Other names are more immediately descriptive, such as Bing, Microsoft's search engine. "It was the idea of a light bulb coming on or a microwave going off," says Norambuena, who worked on the name for Microsoft. Descriptive words can help differentiate the product and develop clarity in consumers' minds about what the product does, she says.
"Everyone has something in mind that will be some sort of magical name," like Apple Computer, a brand that stands for innovation and creativity with consumers, Landor's Roth says."But people forget that it means nothing. It means a fruit. Names are truly empty vessels until they become invested in."

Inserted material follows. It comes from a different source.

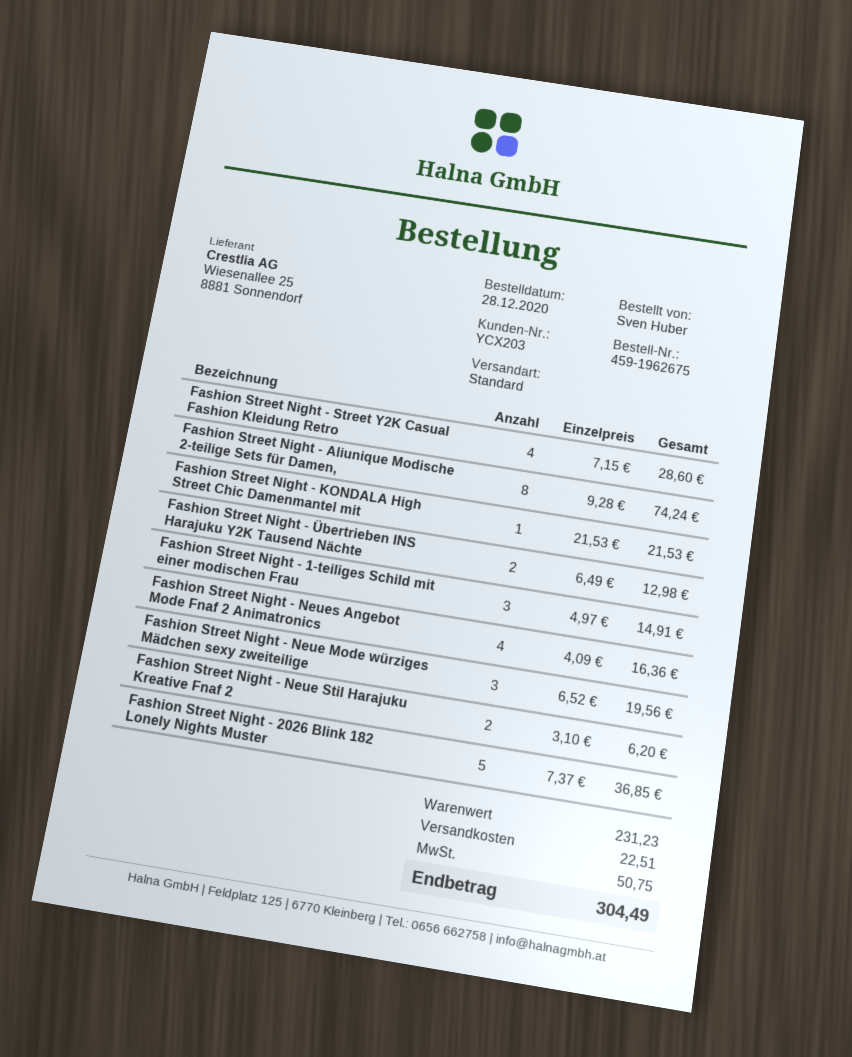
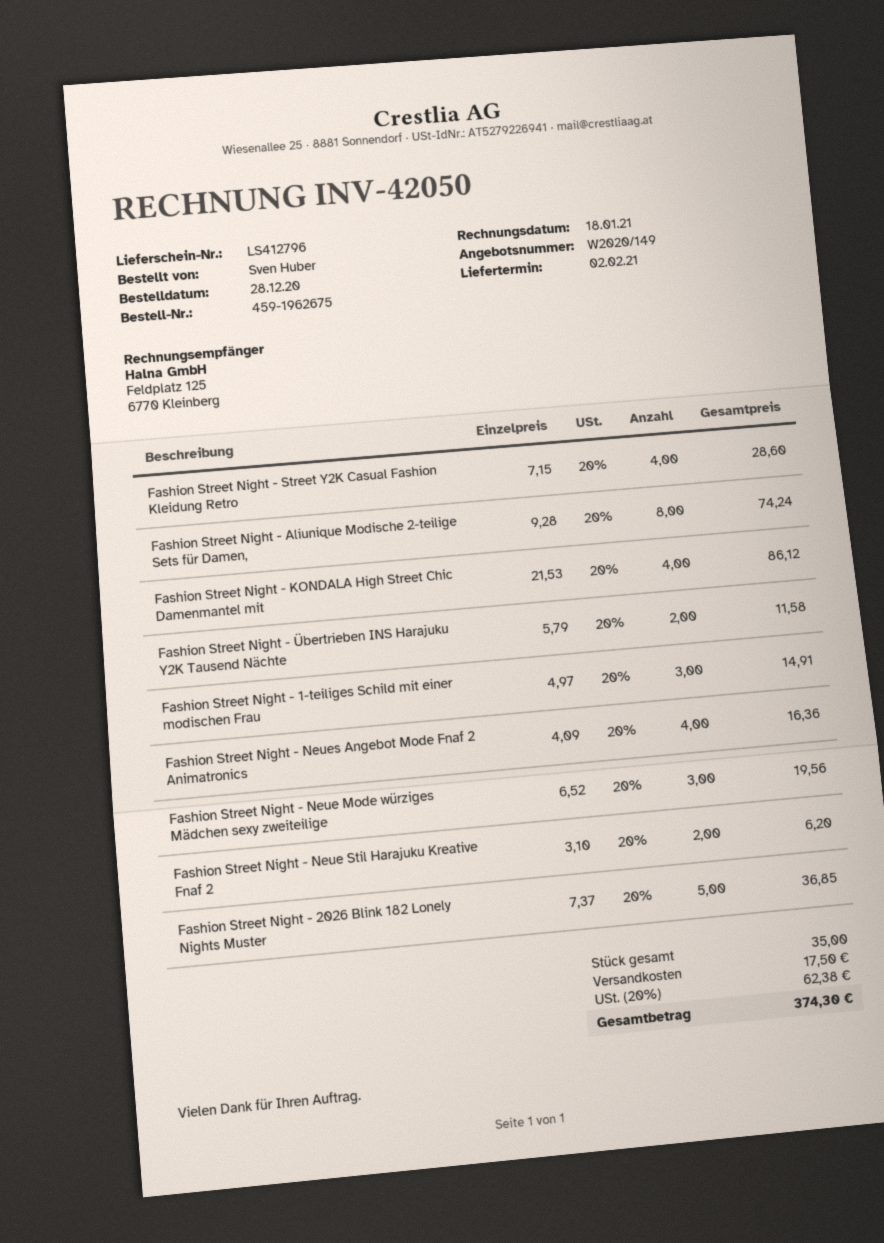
Fashion Street Night - KONDALA High Street Chic Damenmantel mit: 1 x 21.53 = 21.53 -> 4 x 21.53 = 86.12
Fashion Street Night - Übertrieben INS Harajuku Y2K Tausend Nächte: 2 x 6.49 = 12.98 -> 2 x 5.79 = 11.58
shipping: 22.51 -> 17.50
tax: 50.75 -> 62.38
total: 304.49 -> 374.30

That investment can also backfire. If a brand becomes so widely used that the product's name becomes a generic term, there's a risk that the name might lose its trademark. Consumers talk about TiVo-ing programs, even if they're using digital-video recorders from other companies, or putting on Band-Aids when they mean any type of adhesive bandage.
""Now you hear the "Band-Aid brand'," instead of just 'Band-Aid' from maker Johnson & Johnson, says Norambuena. "We were pleased that Bing could be used as a noun or verb, but we're very cautious and instructed our clients to be cautious."